Del Kathryn Barton @ Kaliman Gallery





Sometimes in an exhibition you can find the most unlikely piece that allows you to see where an artist might have taken things.  Del Kathryn Barton's 'The Star Eat Your Body' is a restless exhibition that swerves between the familiar taken to a huge scale and the small but liberating thrash of experimentation.  The innate tension in Barton's work is between the big eyed graphic illustrative style, all fragile candy and a kind of tremulous sexuality that oozes out from bloodshot watercolours and direct stares.  As ever the most disturbing and rewarding work remains unresolved in that area.  Working along these borders is tricky, on either side lies something quite formulaic, to balance those trajectories takes something much more than just a formula.  That's why it's sometimes easy to find Barton's  work too cute to more than nibble at, whilst at other times we can be transfixed.

The two penis pieces demonstrate the dilemma most clearly.  In one series hung (and I really wanted to avoid that pun hazard) together six erects cocks are overprinted, in lush silver gelatin, with lace doilies.  The tiled effect looks like Gilbert & George, the medium like transgressive surrealist photography.  It's jarring in a kind of raised eyebrow way, and whilst there is a visual contrast between solid flesh and cobweb lace, between vertical and circular, it does scream 'look at how daring I am'.  

On the adjacent wall is a painted work, 'My Slow Body of Love' which, not that much more subtly, captures something far more interesting.  A phallic shape pushes up from the bottom of the frame and is engulfed in an intricate pattern, part cloud part vagina.  All of the visual echoes are direct and graphic, it's not coy, and yet the meaning is complex and opaque.  Barton captures sensation, the otherness of two bodies perhaps even transcendent sex.  It is vastly different from her other figurative work and yet seems like a natural progression, a contemplation of space and bodies.  She also makes it appear perfectly natural to assimilate some of the patterns and textures that feel familiar from aboriginal painting.  At her best she uses this to capture a sense of the blur between spirit and body, that effect of the physical and spiritual might be why aboriginal art can speak eloquently to us even when we have no sense of cultural meaning.  Its much to Barton's credit that this doesn't feel gratuitous.

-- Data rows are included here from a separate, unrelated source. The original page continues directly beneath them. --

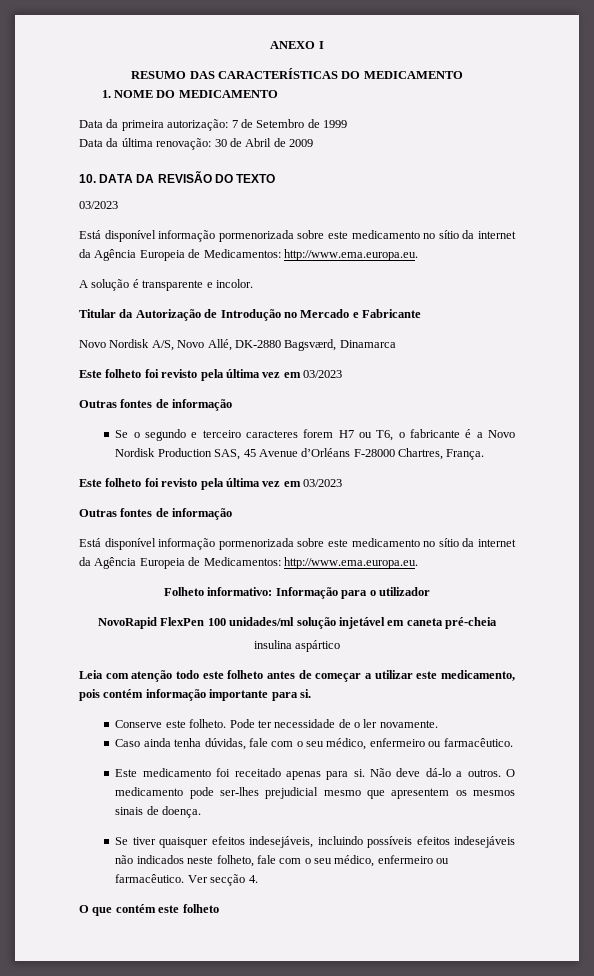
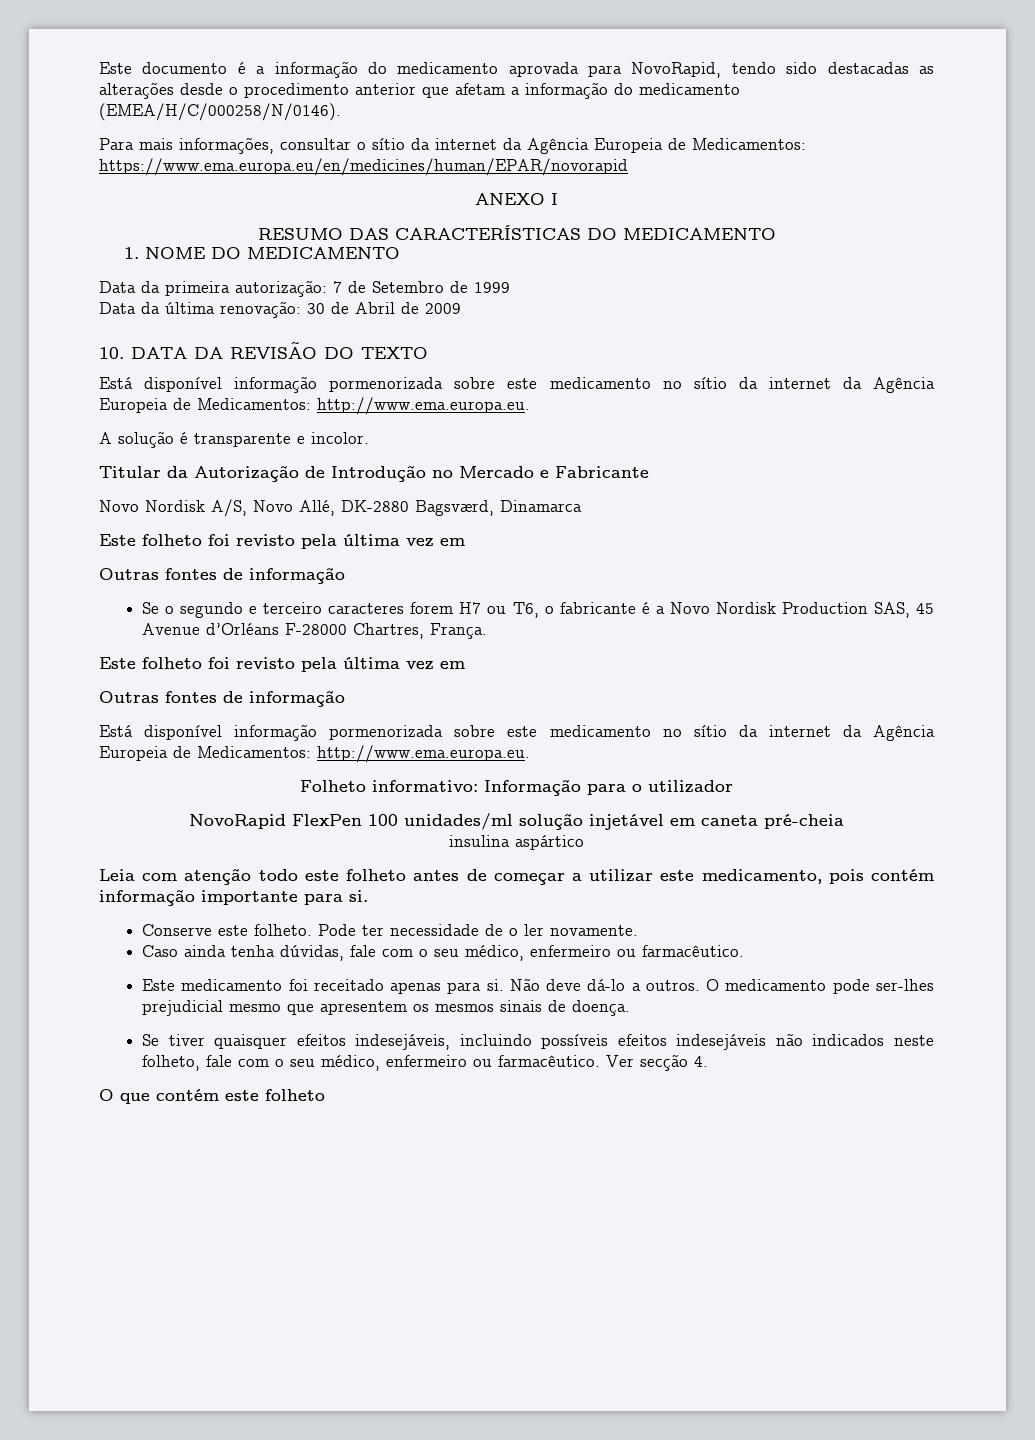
+ Este documento é a informação do medicamento aprovada para NovoRapid, tendo sido destacadas as alterações desde o procedimento anterior que afetam a informação do medicamento (EMEA/H/C/000258/N/0146).
+ Para mais informações, consultar o sítio da internet da Agência Europeia de Medicamentos: https://www.ema.europa.eu/en/medicines/human/EPAR/novorapid
  10. DATA DA REVISÃO DO TEXTO
- 03/2023
  Novo Nordisk A/S, Novo Allé, DK-2880 Bagsværd, Dinamarca
- Este folheto foi revisto pela última vez em 03/2023
+ Este folheto foi revisto pela última vez em
  Se o segundo e terceiro caracteres forem H7 ou T6, o fabricante é a Novo Nordisk Production SAS, 45 Avenue d’Orléans F-28000 Chartres, França.
- Este folheto foi revisto pela última vez em 03/2023
+ Este folheto foi revisto pela última vez em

The centrepiece of the show, a huge polyptych 'We too have been there, though we shall land no more' is a kind of stoner version of the Beethoven Secession frieze in Vienna.  The scale and scope make it a little bad made, which is endearing, but the grab bag of reference from David Cronenburg body horror, through star children and thylacines.  For all its incredible layers of detail it feels there's less here than meets the eye.  The manga plumbing and psychedelic washes and doodles seem to frame a piece where women, Barton's signature cow eyed and gaunt gamines, and nature are identified as having close simpatico, into this Garden of Eden come black serpents, a heavy metaphor for a maleness that's something less than benign.  It could give you a headache after a while.
There is a quality Barton's work that can be arresting, it might sit between the forensic linework and the gauzy colour, the neurotic detail and the big gesture, but it never quite ignites here.  For a show with quite so much exuberant penetration I felt oddly intact.   Del Kathryn Barton might be finding her future in these pictures, and that suspicion does make for interesting viewing, I just hope that the path chosen retains that ache of ambiguity and takes it somewhere surprising.

1 comment:

  1. there seem to references to henry darger too, especially in that long painting with the long title.

    thanks for writing, i enjoy your eye, stern though it is.